Instead of whacking Stucky across the chops for his boner-boy harassment of Vivian, here Edward tells him that he is quite welcome to have a crack. Vivian’s body is a democratic locality for men with money, and like all commodities, one that can be ritualistically exchanged. That is the nature of prostitution.
But Disney didn’t want you to see that.
Garry Marshall’s Pretty Woman (1990), was originally based on a script by J.F.Lawton and given the working title, 3000. However, having been bought by that purveyor of all things unholy, Disney, the tone of the original script shifted dramatically. Before the effervescent ingénue could be (re)constructed by Julia Roberts, Vivian Ward was a troubled crack addict. Before Richard Gere could play the handsome and sophisticated Edward who just ‘happens’ upon the prostitute, and becomes beside himself with her, he is man who regularly buys the attentions of prostitutes, and pointedly seeks her out. And rather than saving each other, instead Edward rejects Vivian’s refusal of the money paid for her time and body (borne, presumably, of her foolhardy attachment to him) drags her out of his car and tells her to bugger off and get a’hold of herself. Dejected, she uses the $3000 to take her friend, Kit de Luca, on a bus to Disneyland.

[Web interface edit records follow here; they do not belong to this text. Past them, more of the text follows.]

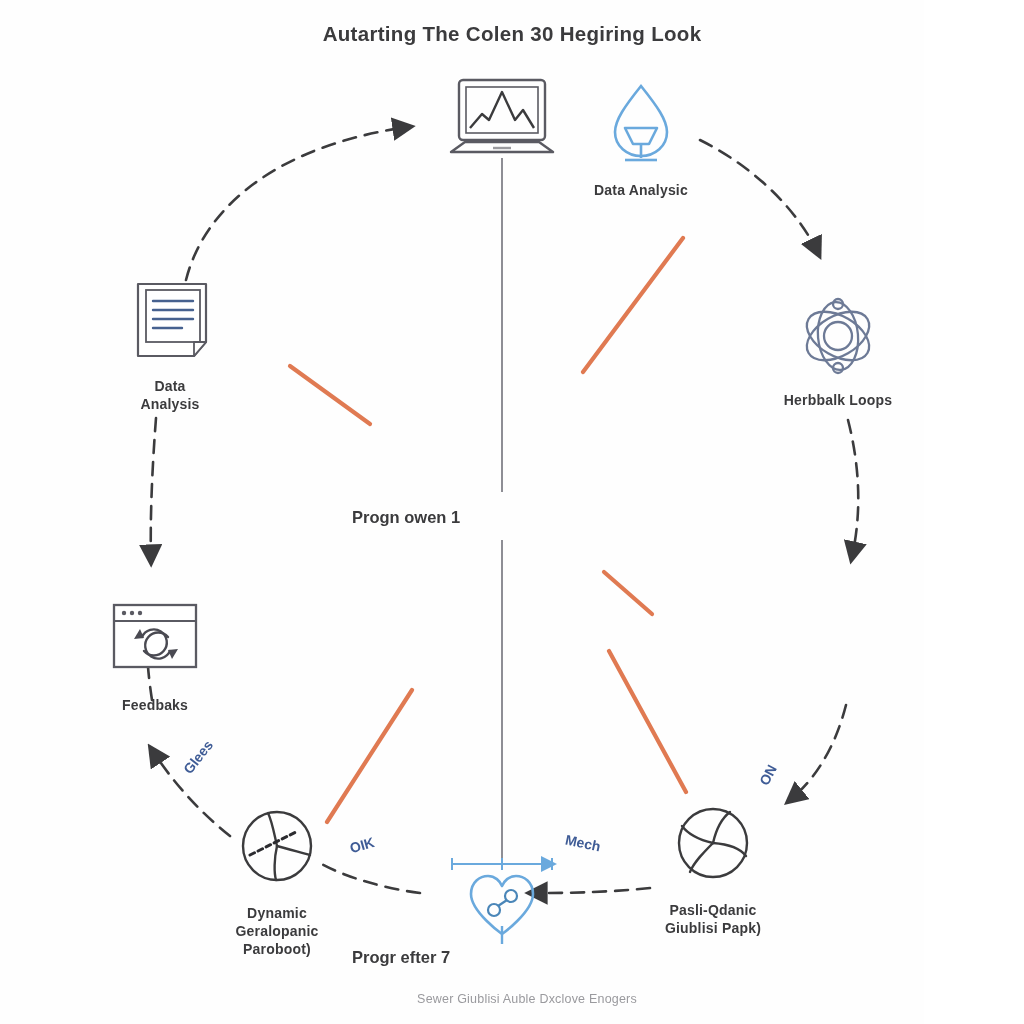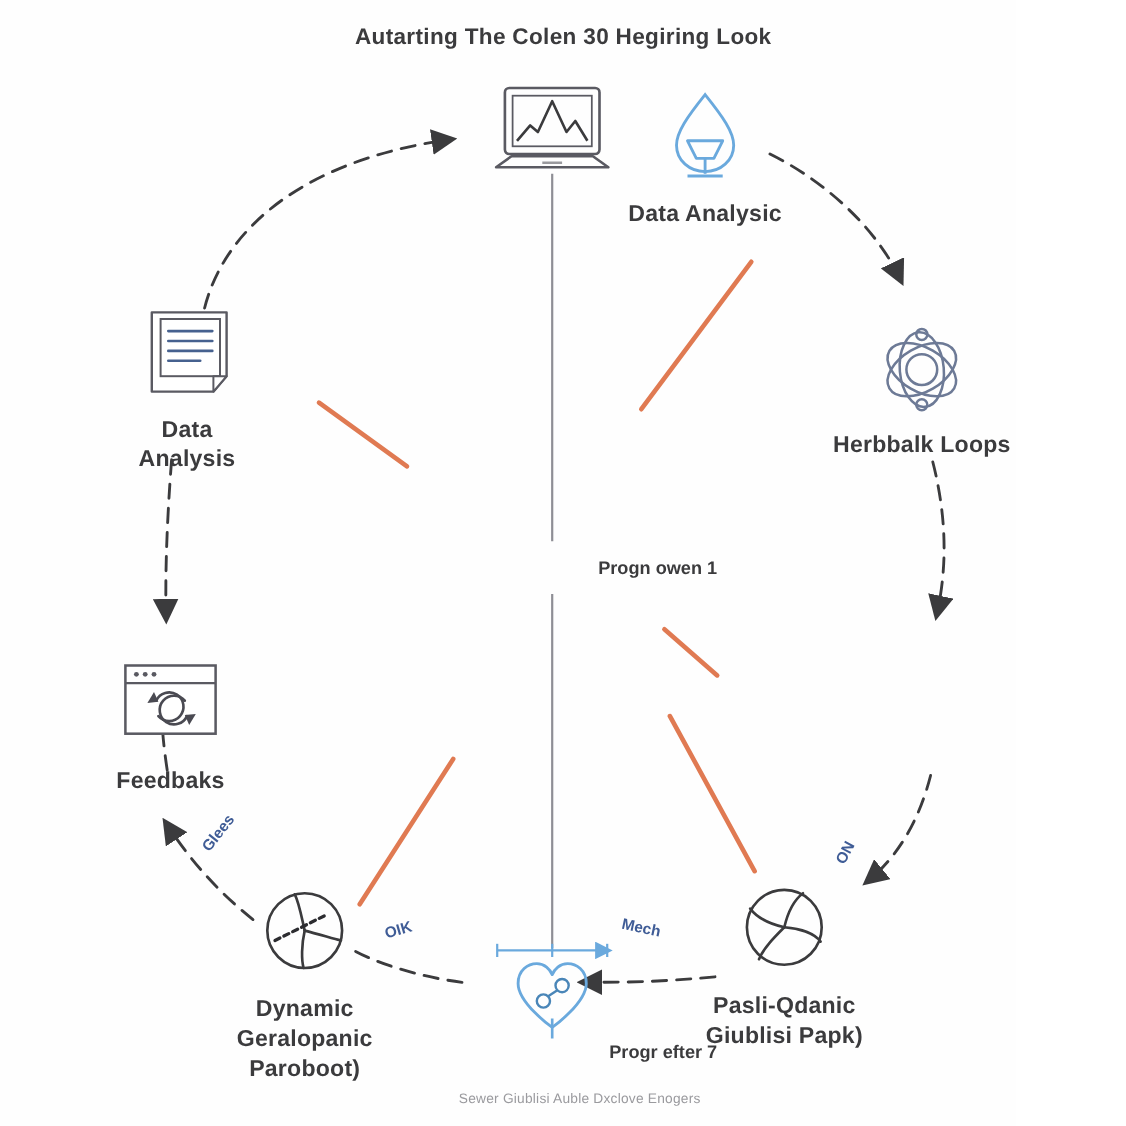--- a/index.html
+++ b/index.html
@@ -31,7 +31,7 @@
   .node .label {
     display: block;
     margin-top: 6px;
-    font-size: 21px;
+    font-size: 14px;
     font-weight: bold;
     color: #3b3b3d;
     letter-spacing: 0.2px;

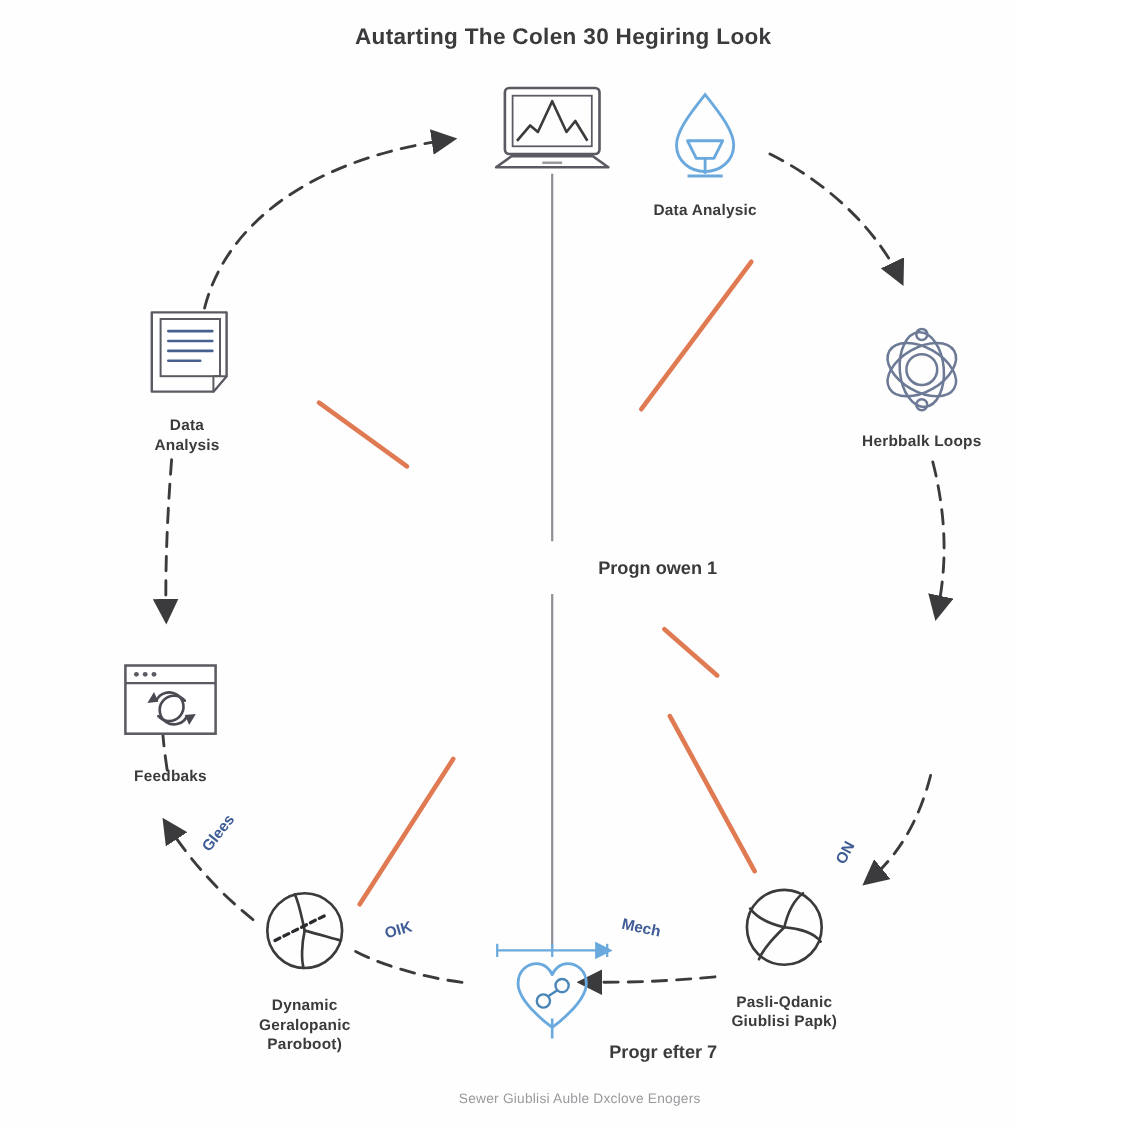--- a/index.html
+++ b/index.html
@@ -53,7 +53,7 @@
     position: absolute;
     width: 300px;
     margin-left: -150px;
-    text-align: right;
+    text-align: left;
     font-size: 16.5px;
     font-weight: bold;
     color: #3b3b3d;

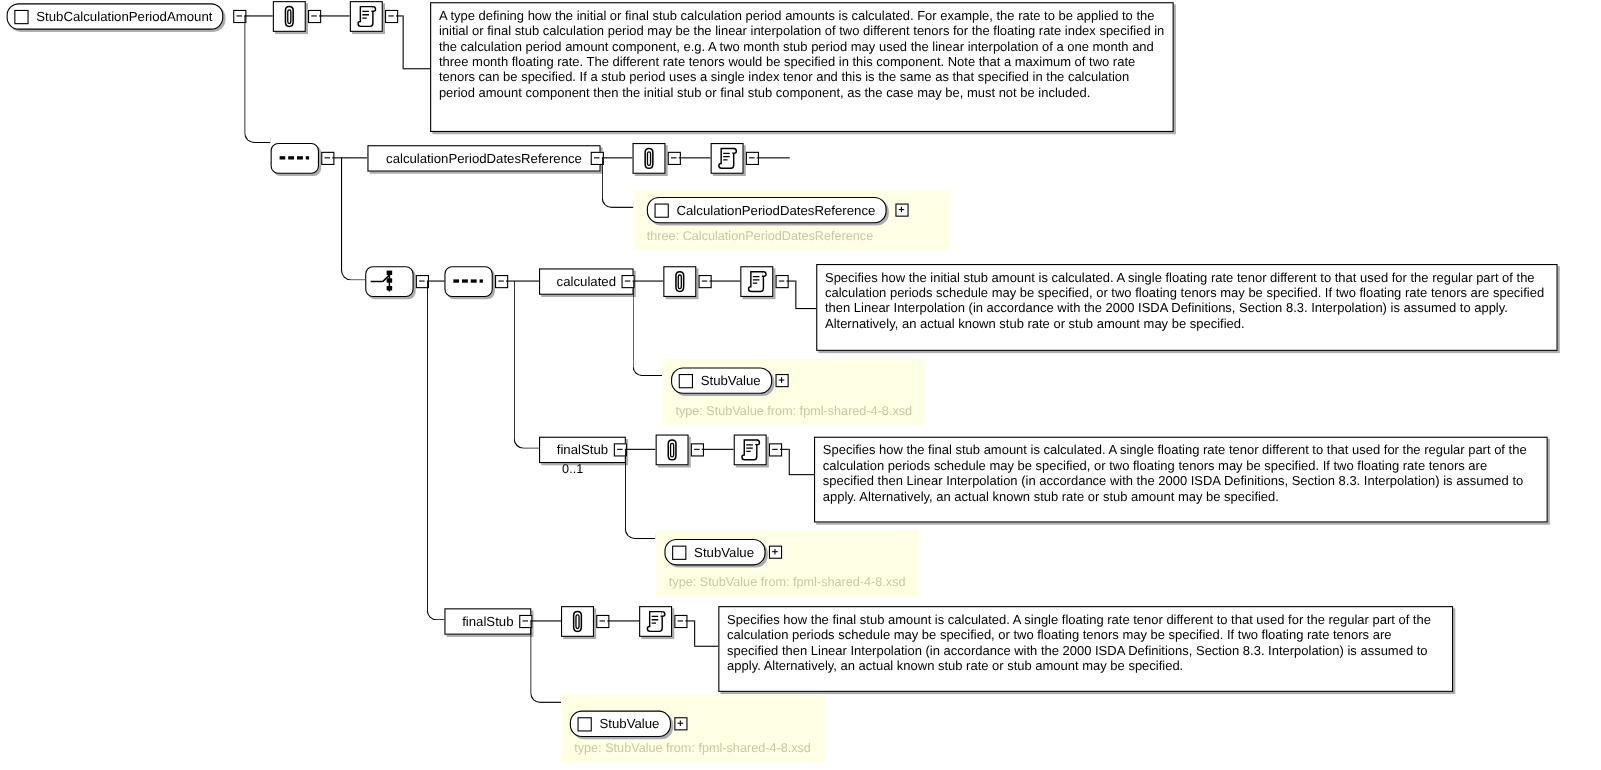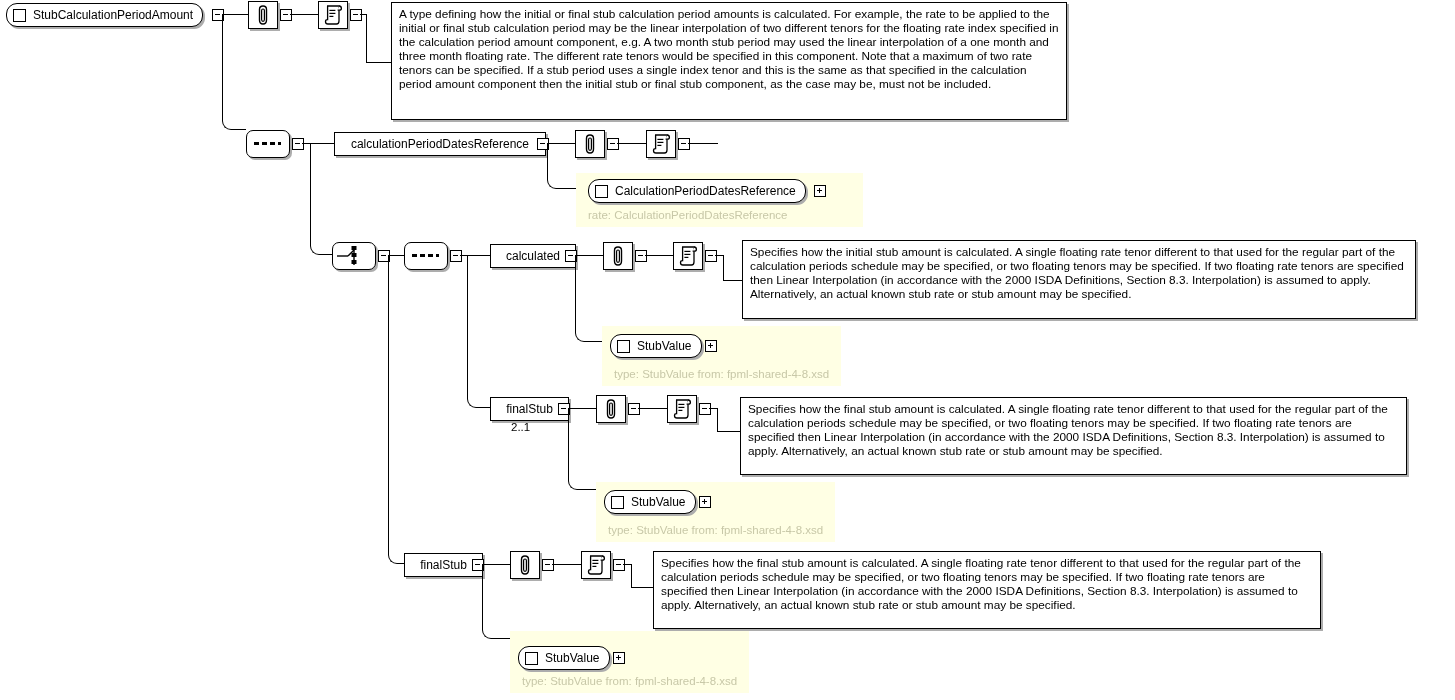--- a/index.html
+++ b/index.html
@@ -244,7 +244,7 @@
   <div class="elbow" style="left:547px; top:143px; width:29px; height:46px;"></div>
 
   <div class="typepanel" style="left:576px; top:173px; width:287px; height:54px;">
-    <span class="tlabel">rate: CalculationPeriodDatesReference</span>
+    <span class="tlabel">three: CalculationPeriodDatesReference</span>
   </div>
   <div class="typenode" style="left:588px; top:179px;">
     <span class="sqicon"></span>

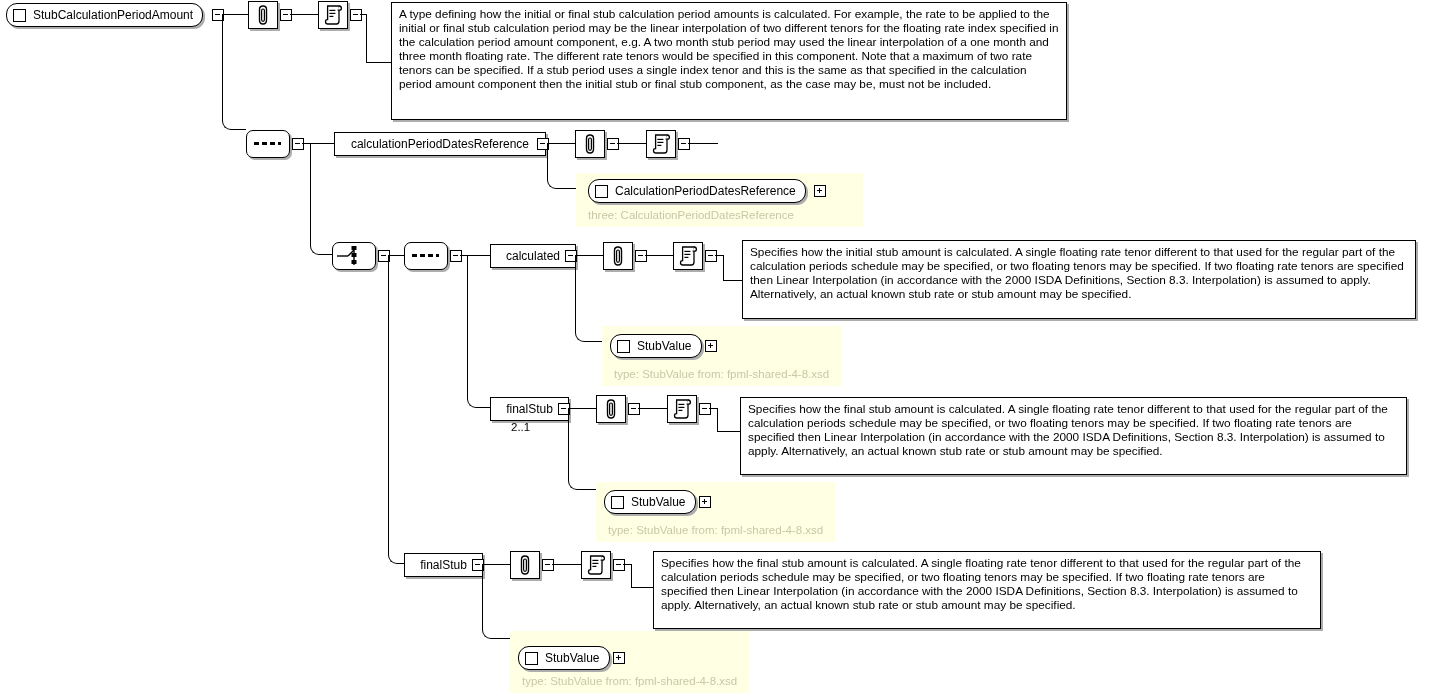--- a/index.html
+++ b/index.html
@@ -319,7 +319,7 @@
   <div class="toggle plus" style="left:705px; top:340px;"></div>
 
   <div class="elem" style="left:490px; top:397px; width:63px;">finalStub</div>
-  <span class="card" style="left:511px; top:421px;">2..1</span>
+  <span class="card" style="left:511px; top:421px;">0..1</span>
   <div class="toggle" style="left:558px; top:403px;"></div>
 
   <div class="hline" style="left:568px; top:408px; width:28px;"></div>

Because just as the punter buys the sexual fantasy, so too Vivian must by the fairy tale.
Yes, optioned to be performed by the ‘edgier’ acting double Al Pacino and Michelle Pfeifer, the narrative was softened into a bubble gum bit of romancing for adolescent girls the world over. Key to this transition, was indeed the casting of Roberts – significantly younger than Gere – whose almost bottled, clean linen loveliness mitigates any realistic prickliness that remains in the film. Unlike all the street walkers I’ve ever met, she looks impossibly confident, in good health and of course, free from drugs. Because Disney’s heroine could sell sex for a living, but heaven forbid she ever got intoxicated in order to cope with that reality!
And we never see her actually ‘trick’, taking it as a given that Edward is not really a trick in the ordinary sense. No, we can casually forget prostitution was ever her material reality and emotionally fix on the idea of this impossibly beautiful Hollywood star, drenched in whore’s garb, and playing at prostitution as though it were a form of street theatre. Pretty Woman is a film created in order to appease the Anne Summers style reveries of the relatively privileged, who imagine (and want to consume) prostitution as a set of outfits and paraphernalias , not as an activity as done to, usually, poor or otherwise disenfranchised people.
She is not like other prostitutes, no, she has some shinning inner aura that bleeds through the noir streets of night time LA, with its pimps and its clubs and its dead hookers in dustbins. Like Lady and the Tramp, she is just too beautiful to be in that kennel. Unlike her earthy, drug addicted friend, Kit – who is the tinge of pessimism that exists on the periphery – she is in position of the right kind of feminine charm to give her the currency to escape that nihilistic, Bukowskian landscape. Towards the end, the idea is floated, that Kit might become a beautician. A more fitting aspiration for the lesser whore, in the unlikely event that she ever get off drugs long enough to do it. And should the spectator ever really care.
Of course, there is a subtle self reflexivity in Pretty Woman. An awareness that Hollywood is the paragonic Fatherland of fiction over fact, that marbles together the predominance of grimed poverty, with intermittent speckles of gold licked fortune. It is in the city’s very topography, from the dilapidations of Downtown to the pretty penny streets of Beverly Hills. It defines its cultural texture; a ground zero for a contemporary value system that would sooner remake unedifying, truthful tales into out of reach fantasias. To settle our necessary anxieties about the world. Indeed, the feminism of today has come rooted out of this very bulb, with many wishing to re-orchestrate in their minds, films like Pretty Woman to become Feminist staples. Tales of empowerment and chutzpah. As Edward and Vivian save each other atop the staircase, that leads up to her grotty pad, a local man crosses the street and declares, “Everybody who comes to Hollywood got’a dream, Wass your dream? Wass your dream?”
And with it seemingly so out of reach, it is easier to pretend we are already living it.